O pesquisador acredita que essa experiência, num sistema de cooperação, será muito útil na hora de ensinar para os pesquisadores do Hemocentro “como transformar embriões inviáveis, que é o que está em nossa lei, em linhagens celulares que podem ser utilizadas em terapias de várias doenças.”

Projeto inclui transplante contra diabete com nova célula e contempla a esclerose múltipla
Enquanto aguarda a implantação de pesquisas com células-embrionárias no Hemocentro, Júlio Voltarelli dará continuidade a vários projetos de transplantes em andamento, com células adultas, para tratar doenças reumáticas, neurológicas e principalmente esclerose múltipla e diabete tipo 1 (que se manifesta antes dos 20 anos de idade).

O pesquisador quer usar no transplante contra diabete tipo 1, que fez pela primeira vez no mundo em 2004 - um tipo de células adultas ainda não utilizado: as mesenquimais. Essas células - consideradas precursoras da cartilagem, ossos, gordura, músculos e neurônios – são mais promissoras para o desenvolvimento de terapias que envolvem a resposta imune. O seu emprego em pacientes com a doença, depende de liberação de projeto pelo Governo.

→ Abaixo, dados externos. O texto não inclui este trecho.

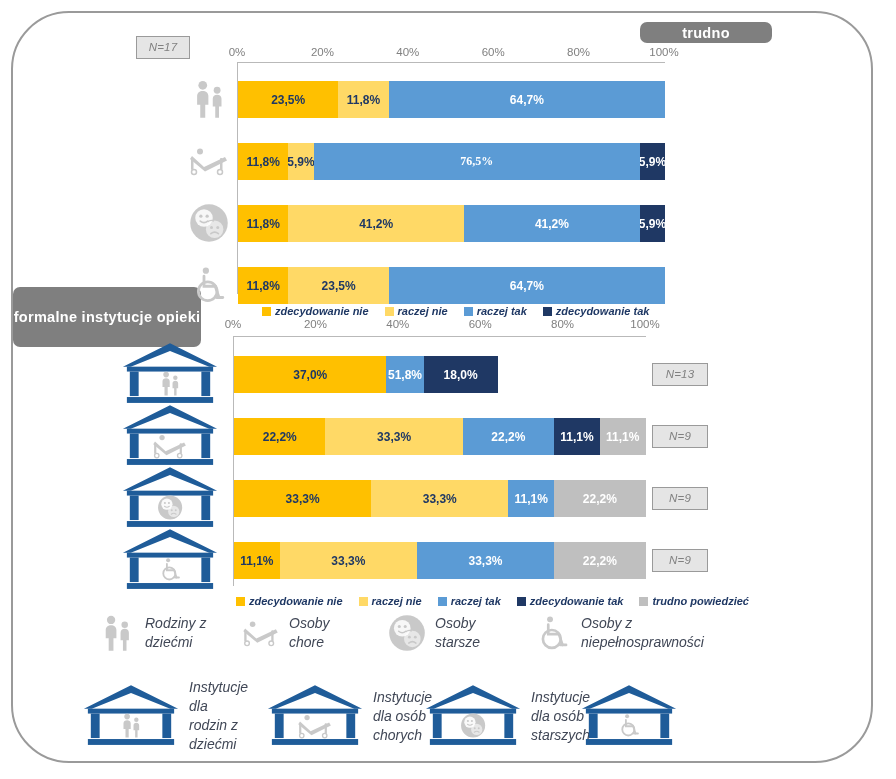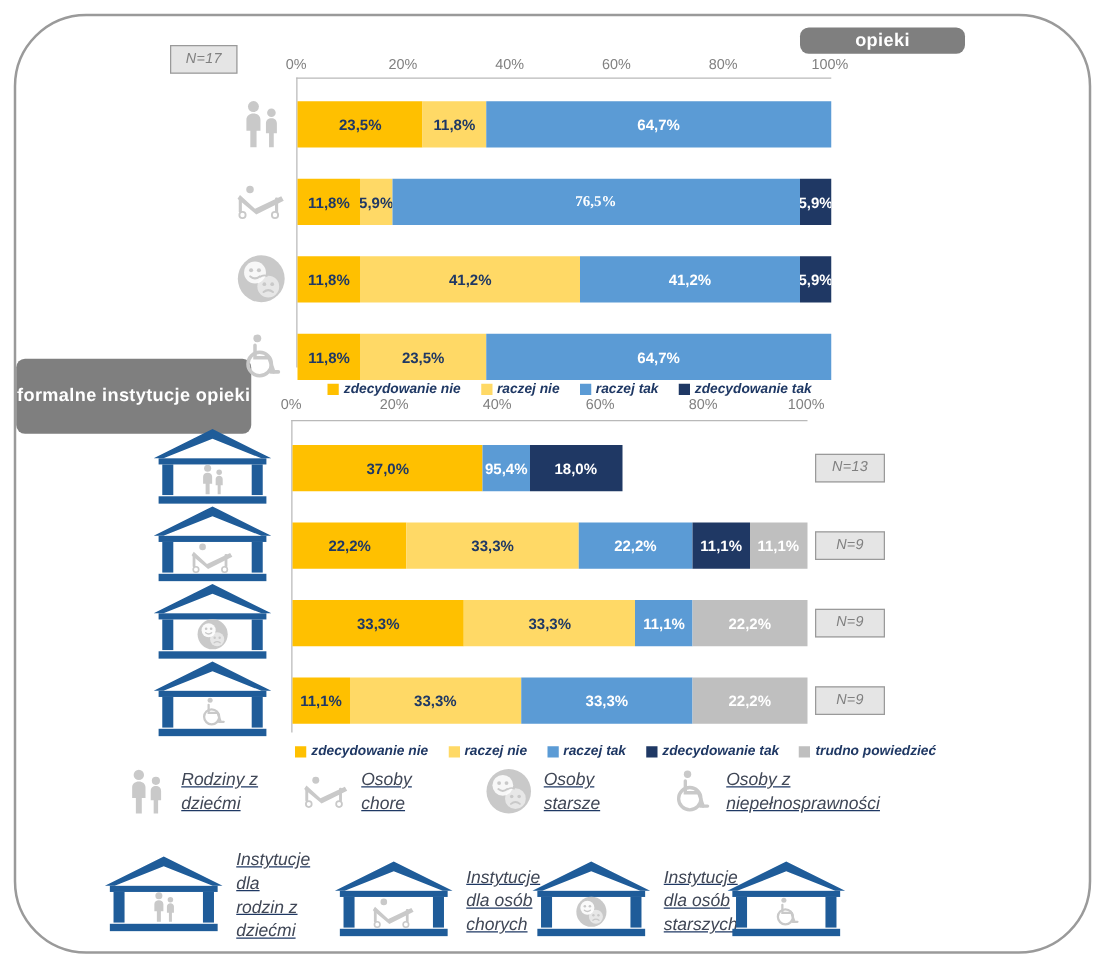"opieki" div.pill { text: opieki -> trudno }
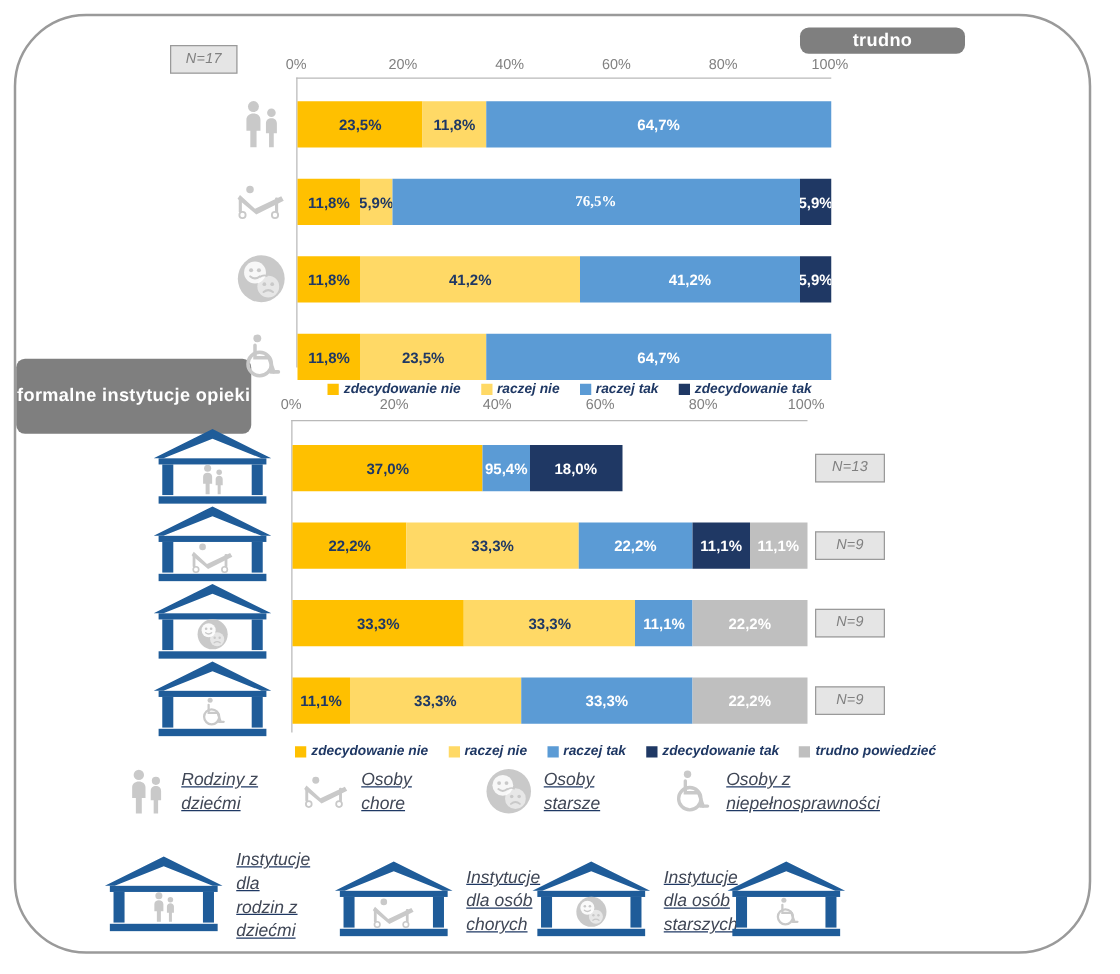"95,4%" div.seg { text: 95,4% -> 51,8% }
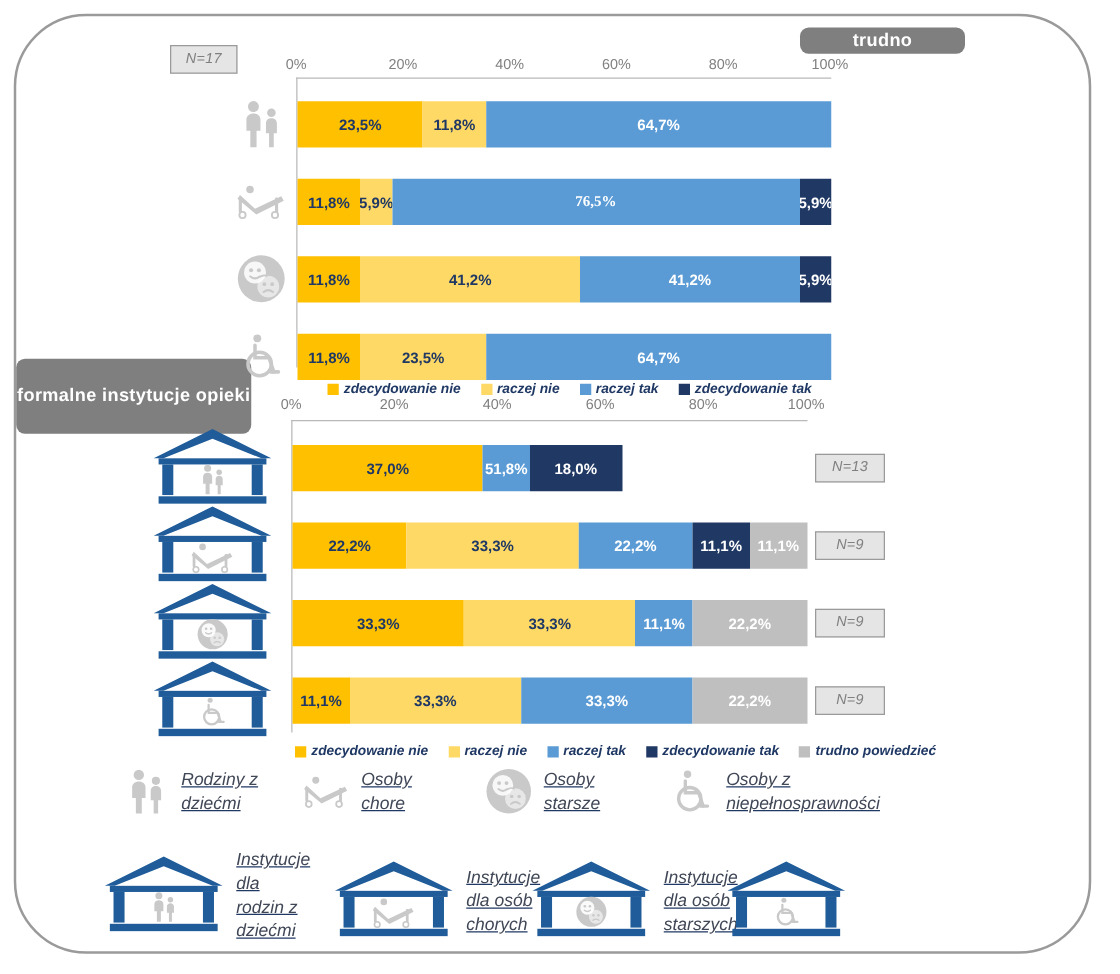"Rodziny z" .keyrow { align-items: flex-end -> center; text-decoration: underline -> none }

Em quatro anos o cientista já usou o método de transplante de células-adultas contra a diabete tipo 1 em 22 pessoas. Desse total, seis pacientes voltaram a tomar insulina e estão sendo tratados com outras drogas para estimular o pâncreas a produzir o hormônio. O cientista não fala em cura, mas em resposta clínica positiva. Se essa resposta será ou não permanente, ainda não se sabe.

Transplante mais cedo
Voltarelli, coordenador do Centro de Transplante de Medula Óssea, esteve à frente também do primeiro transplante de células- tronco do Brasil para tratamento de lúpus, esclerose lateral amiotrófica e esclerose múltipla - esse último junto com o professor Amilton Barreira.

O cientista quer usar o transplante de células-tronco para tratar doentes com esclerose múltipla numa fase mais precoce.

- No final de agosto vamos aos Estados Unidos fazer um projeto de cooperação com um grupo de Chicago para tratar mais cedo esses pacientes - adiantou. Conta que tem usado esse transplante até agora em pacientes com a doença em estágio mais avançado, o que prejudica a recuperação.

- Até agora temos conseguido estabilizar o problema, mas se o transplante for feito precocemente, há mais possibilidade de provocar a regressão da doença - acredita.